WORK REQUEST - From the first line to the last, repeat the data exactly and drop the pictures.

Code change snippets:
*** Block opens ***

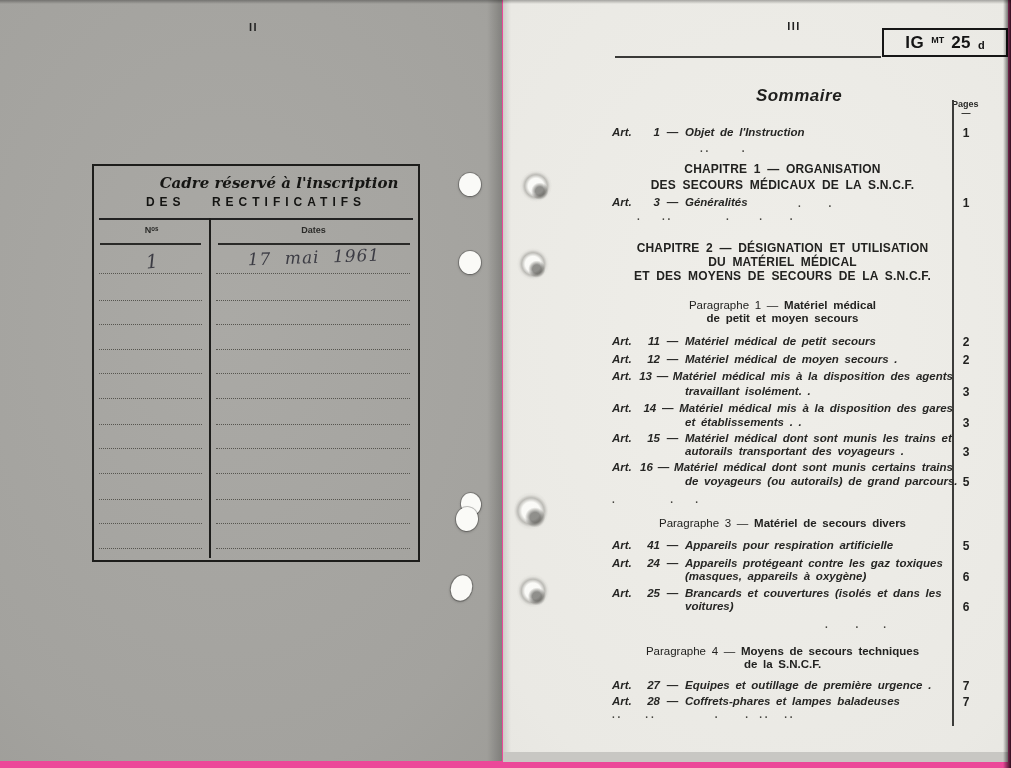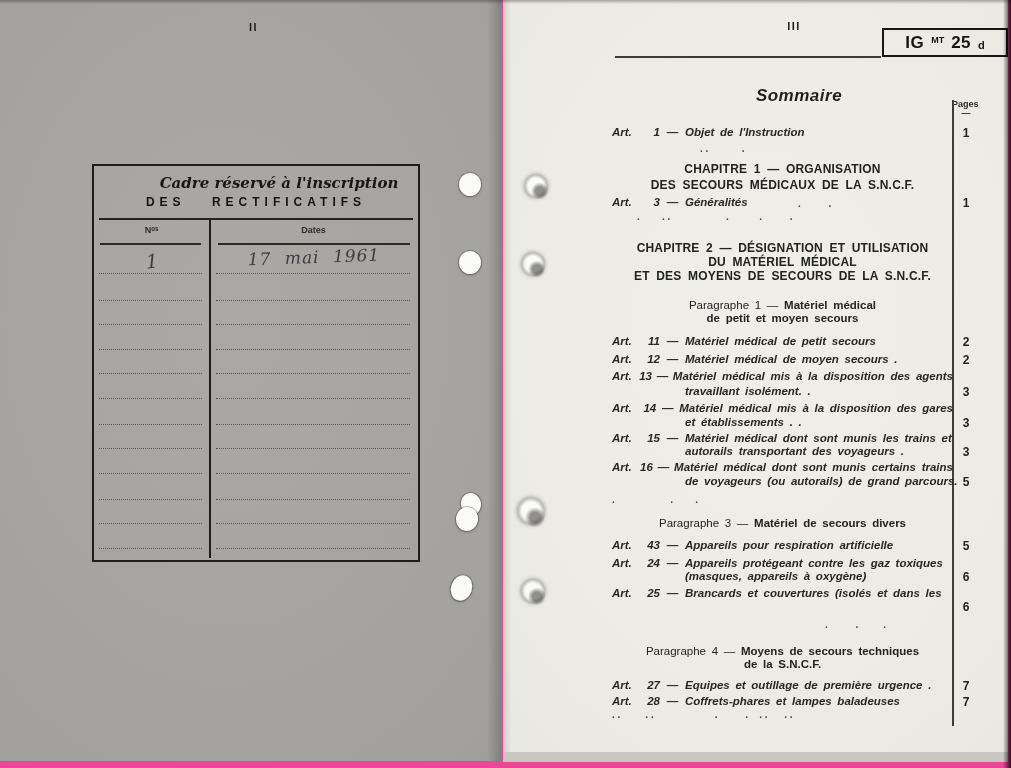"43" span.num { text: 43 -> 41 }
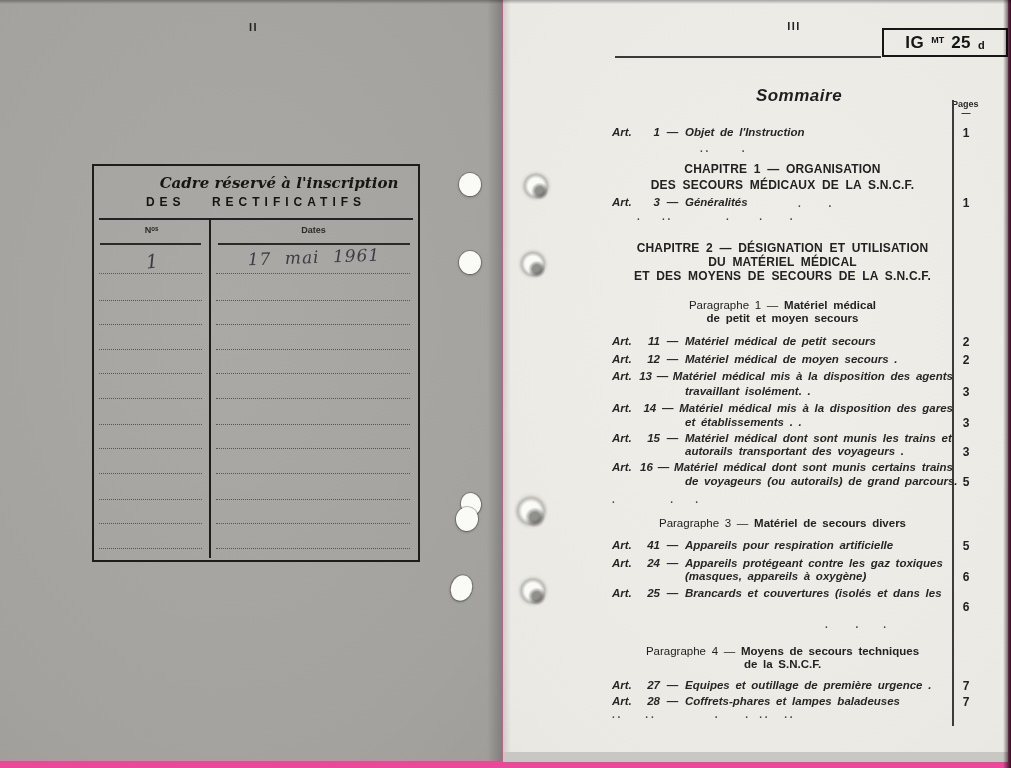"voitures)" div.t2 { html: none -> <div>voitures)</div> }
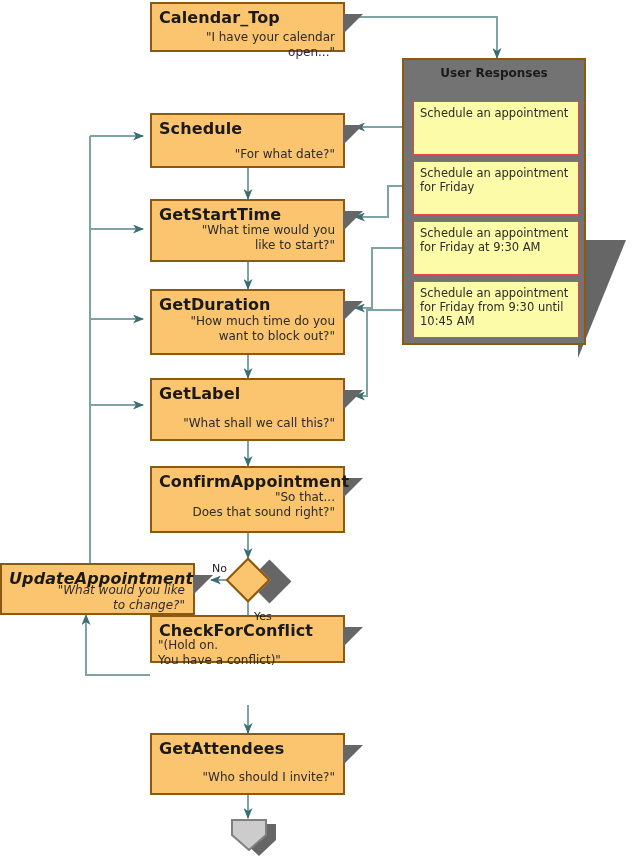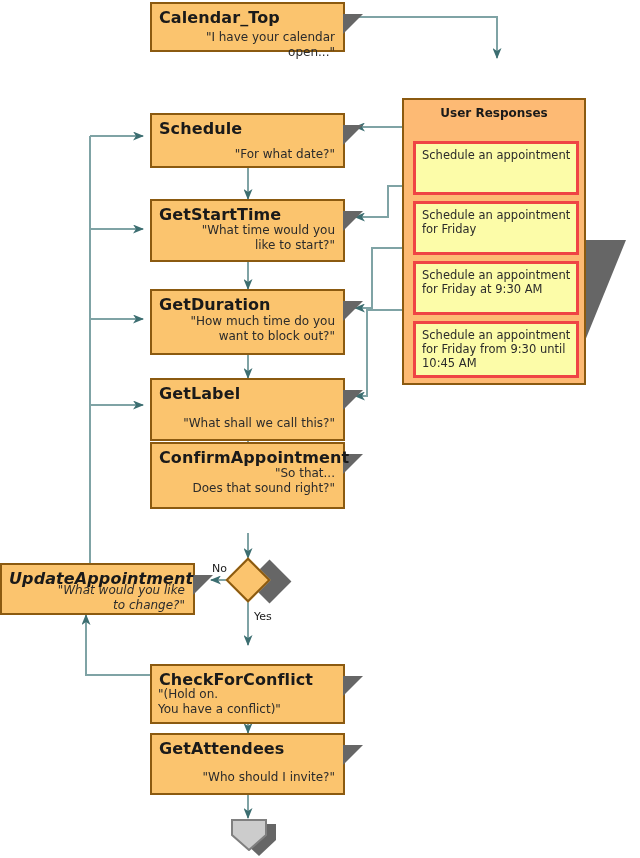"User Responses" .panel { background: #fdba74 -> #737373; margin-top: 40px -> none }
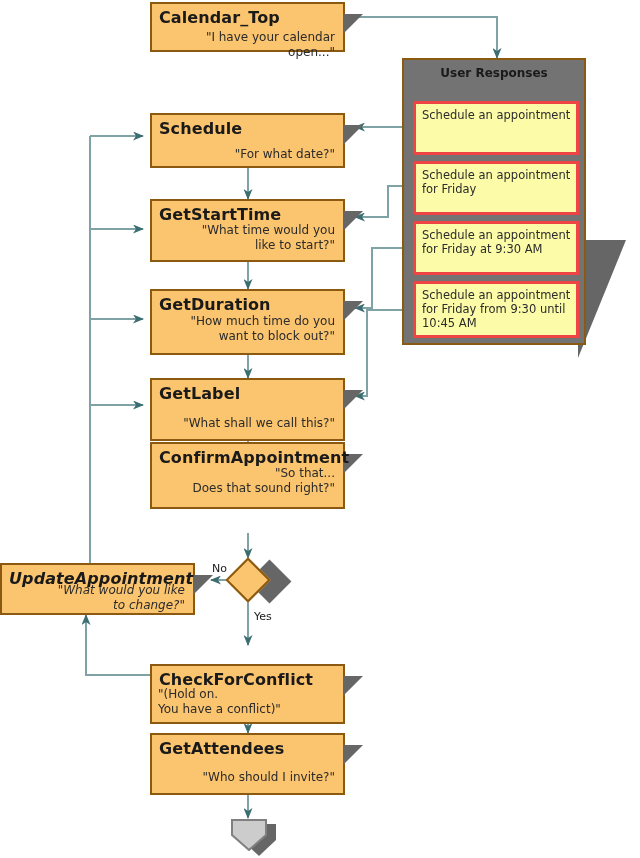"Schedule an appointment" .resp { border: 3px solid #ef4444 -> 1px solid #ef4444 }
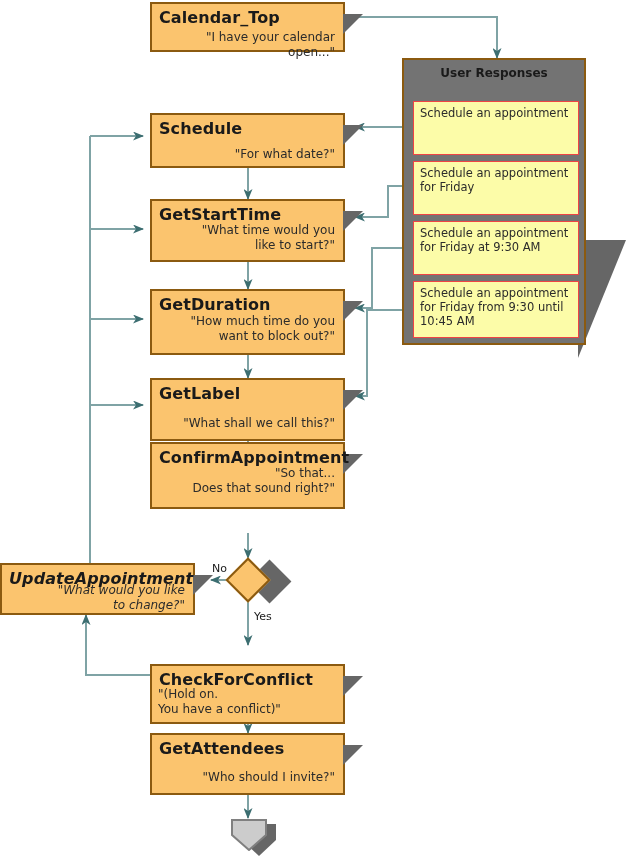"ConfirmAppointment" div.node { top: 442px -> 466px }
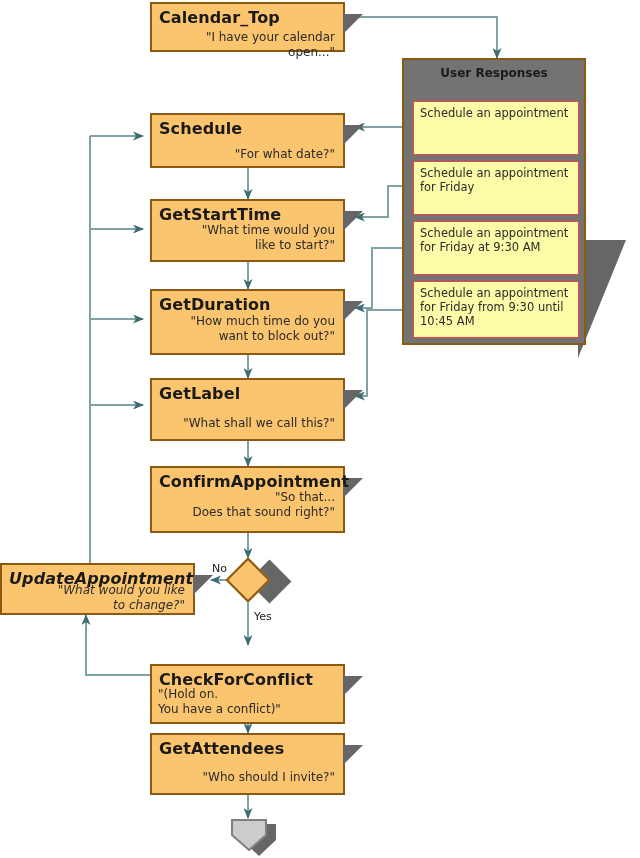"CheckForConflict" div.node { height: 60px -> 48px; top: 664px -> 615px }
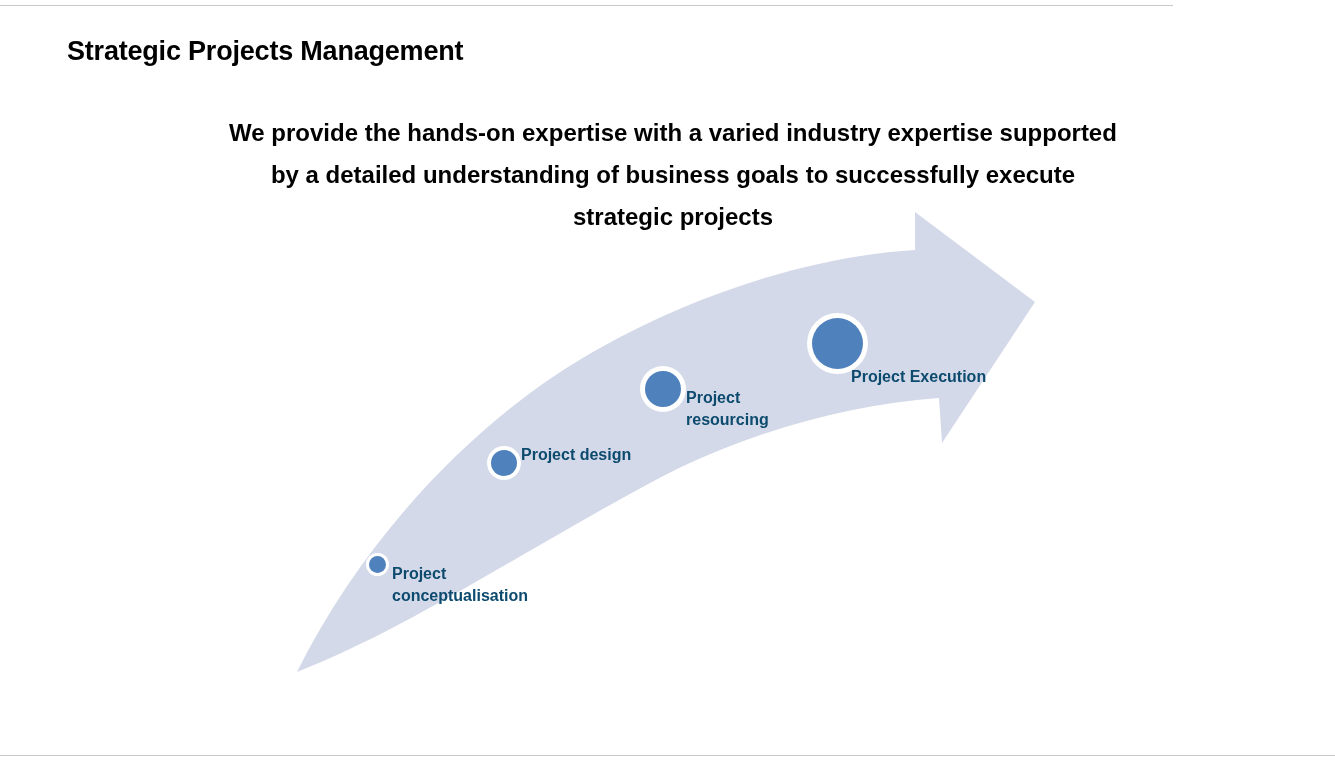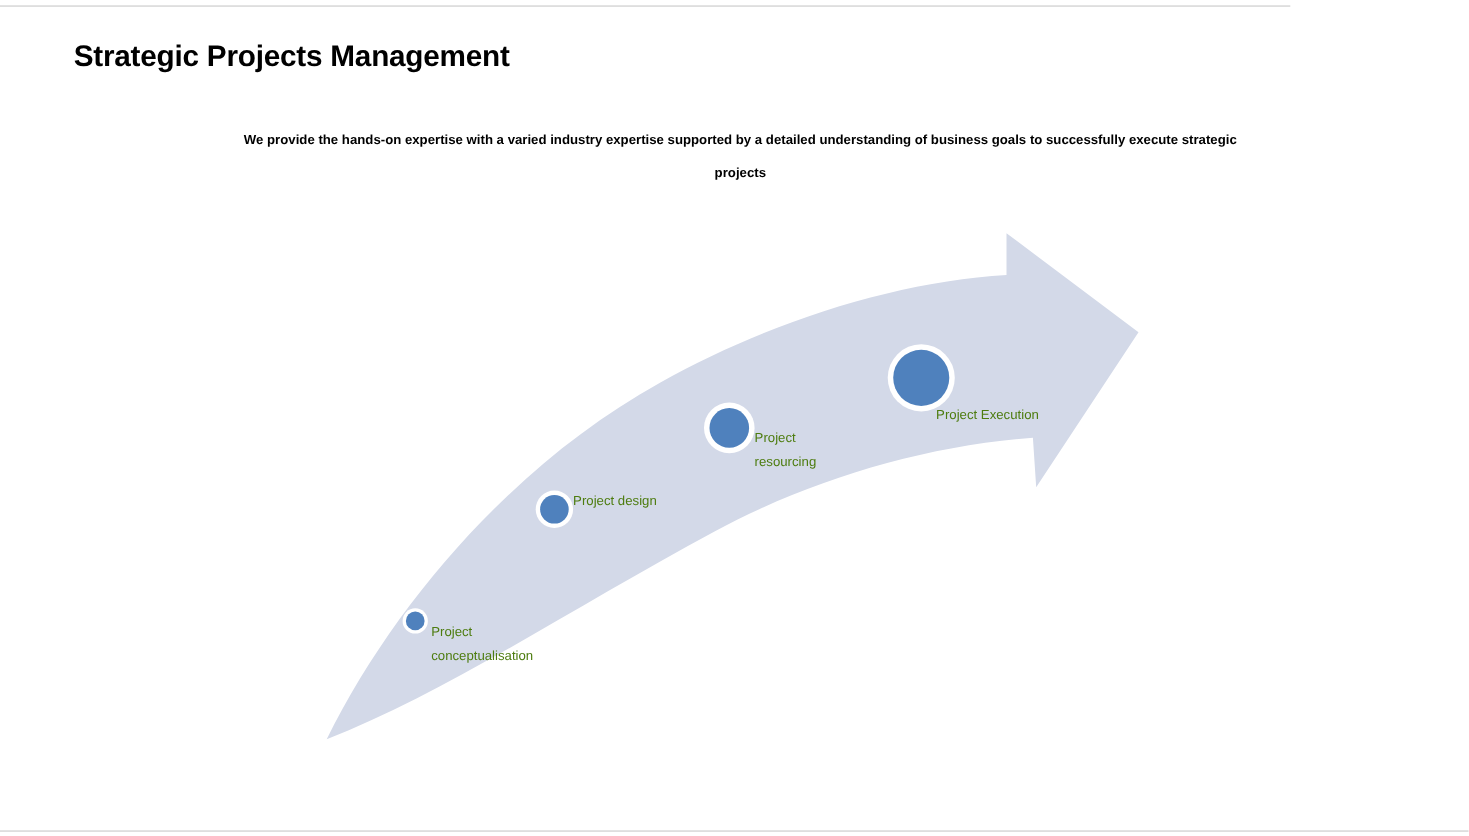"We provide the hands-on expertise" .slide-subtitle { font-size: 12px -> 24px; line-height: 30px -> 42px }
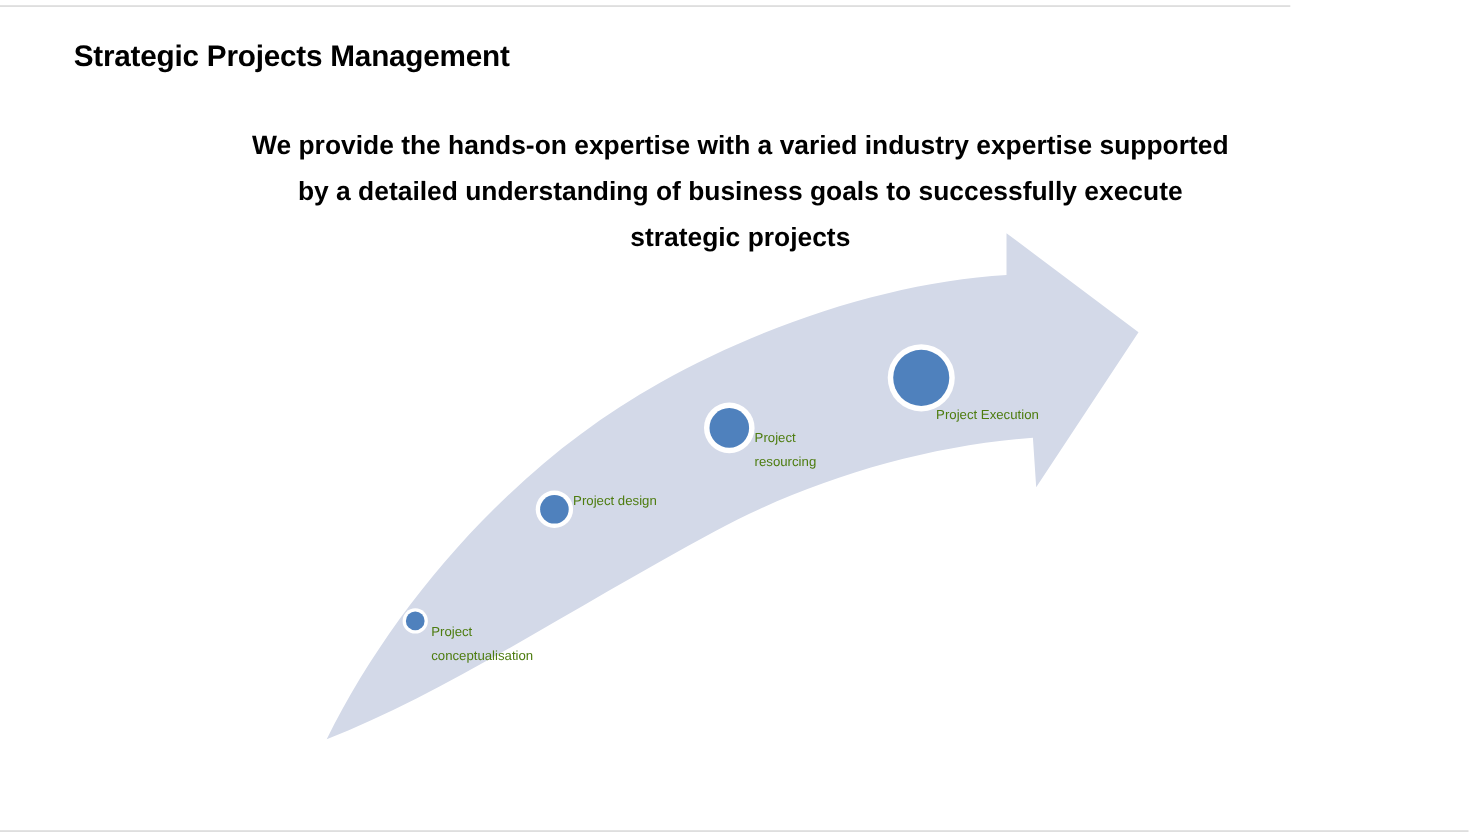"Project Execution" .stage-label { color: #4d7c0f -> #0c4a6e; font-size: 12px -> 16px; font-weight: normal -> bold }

*** Block closes ***

TASK ANSWER -
"43" span.num { text: 43 -> 41 }
"voitures)" div.t2 { html: none -> <div>voitures)</div> }
"User Responses" .panel { background: #fdba74 -> #737373; margin-top: 40px -> none }
"Schedule an appointment" .resp { border: 3px solid #ef4444 -> 1px solid #ef4444 }
"ConfirmAppointment" div.node { top: 442px -> 466px }
"CheckForConflict" div.node { height: 60px -> 48px; top: 664px -> 615px }
"We provide the hands-on expertise" .slide-subtitle { font-size: 12px -> 24px; line-height: 30px -> 42px }
"Project Execution" .stage-label { color: #4d7c0f -> #0c4a6e; font-size: 12px -> 16px; font-weight: normal -> bold }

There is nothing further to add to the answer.